A maioria dos ensaios clínicos utiliza critérios precisos para melhorar as probabilidades de sucesso, tais como directrizes sobre quais os pacientes devem ser incluídos (ou excluídos), medição cuidadosa dos resultados e limites ao número de médicos que administram tratamentos. Enquanto isso, os cenários do mundo real apresentam uma variedade muito maior de pacientes e uma maior variação na qualidade e consistência do tratamento, dizem os pesquisadores.

“ Em teoria, os ensaios clínicos deveriam ser o local mais fácil para os algoritmos funcionarem. Mas se os algoritmos não puderem generalizar de um ensaio clínico para outro, será ainda mais desafiador usá-los na prática clínica”, disse o coautor John Krystal, professor de pesquisa translacional e professor Robert L. McNeil Jr. de psiquiatria, neurociência e psicologia na Escola de Medicina de Yale. Krystal também é presidente do Departamento de Psiquiatria de Yale.

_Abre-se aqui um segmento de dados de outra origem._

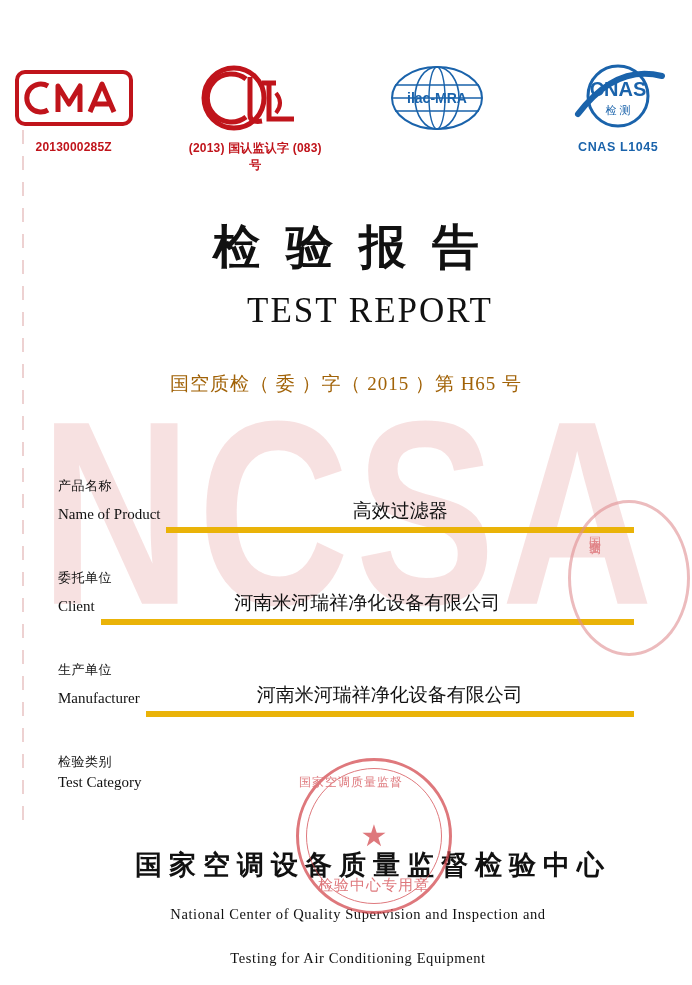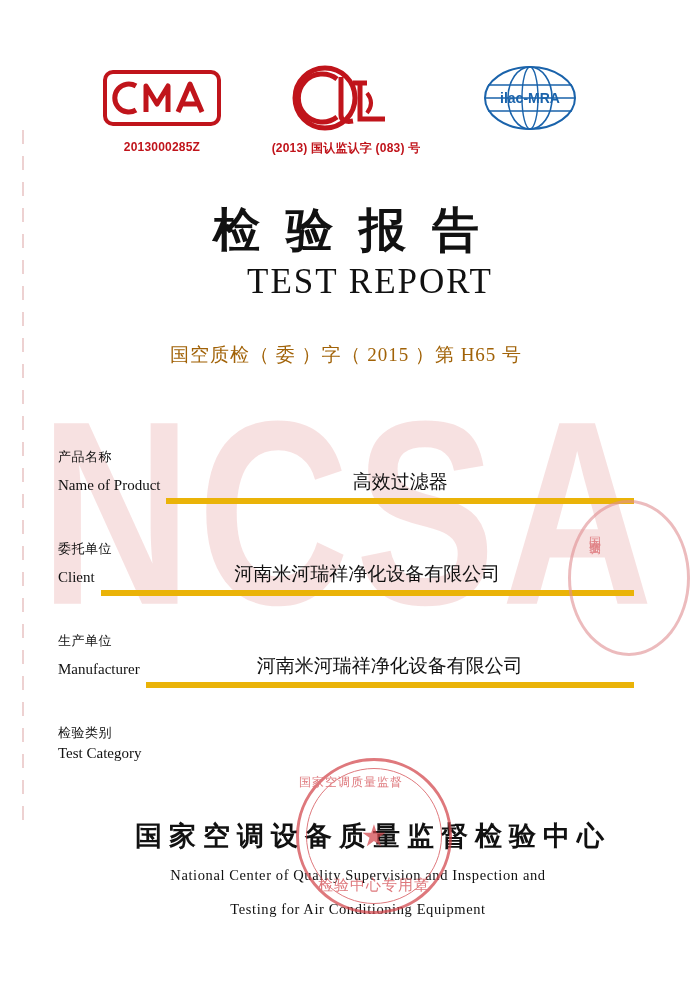"CNAS" div.logo-block { html: none -> <div> <div> <svg> <circle></circle> <path></path> <text>CNAS</text> <text>检 测</text> </svg> </div> <div>CNAS L1045</div> </div> }
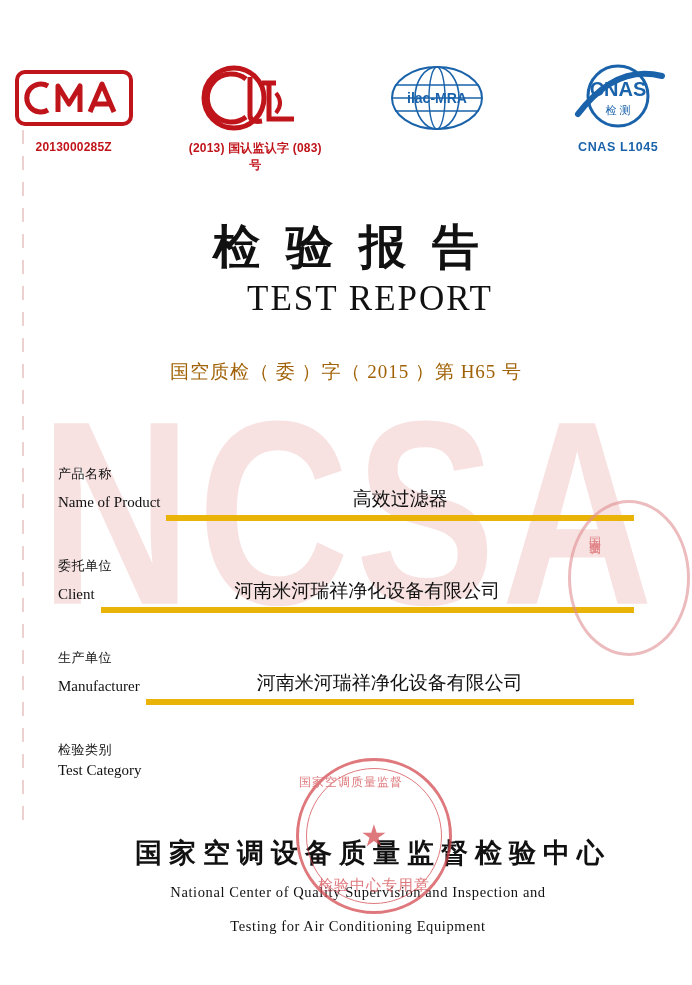"TEST REPORT" .title-en { margin-top: none -> 12px }
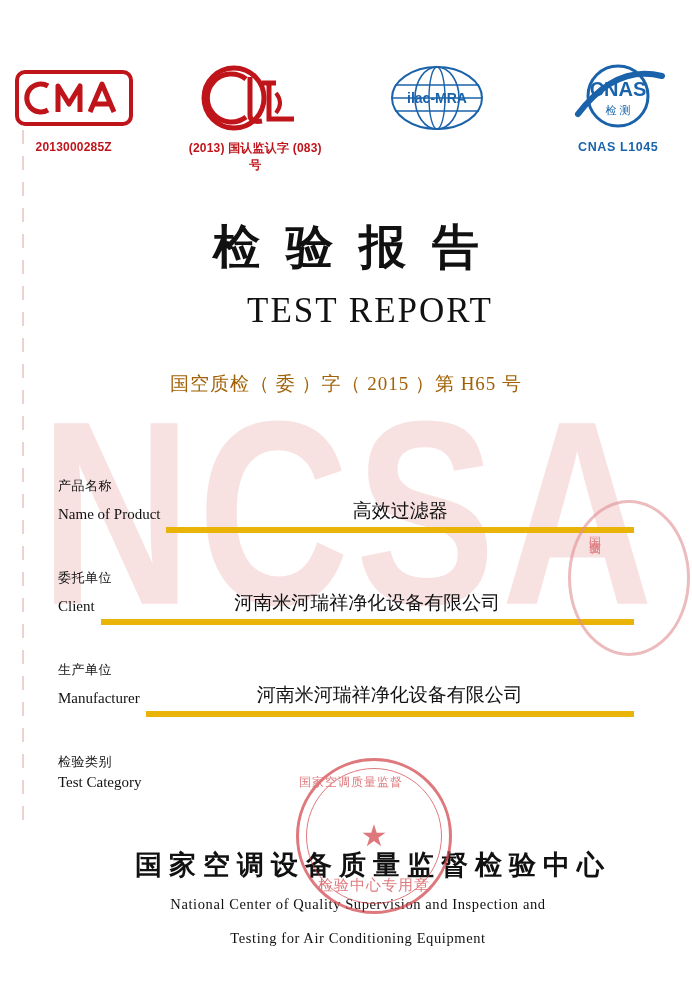"National Center of Quality Supervision" .footer-en { margin-top: 8px -> 18px }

Chekroud sugere que o aumento dos esforços para partilhar dados entre investigadores e o armazenamento de dados adicionais por prestadores de cuidados de saúde em grande escala pode ajudar a aumentar a fiabilidade e precisão dos algoritmos baseados em IA.

“ Embora o estudo trate de ensaios de esquizofrenia, levanta questões difíceis para a medicina personalizada de forma mais ampla e a sua aplicação em doenças cardiovasculares e cancro”, disse Philip Corlett, professor associado de psiquiatria em Yale e coautor do estudo.

Outros autores do estudo em Yale são Hieronimus Loho; Ralitza Gueorguieva , pesquisadora sênior da Escola de Saúde Pública de Yale; e Harlan M. Krumholz , professor Harold H. Hines Jr. de Medicina (Cardiologia) em Yale.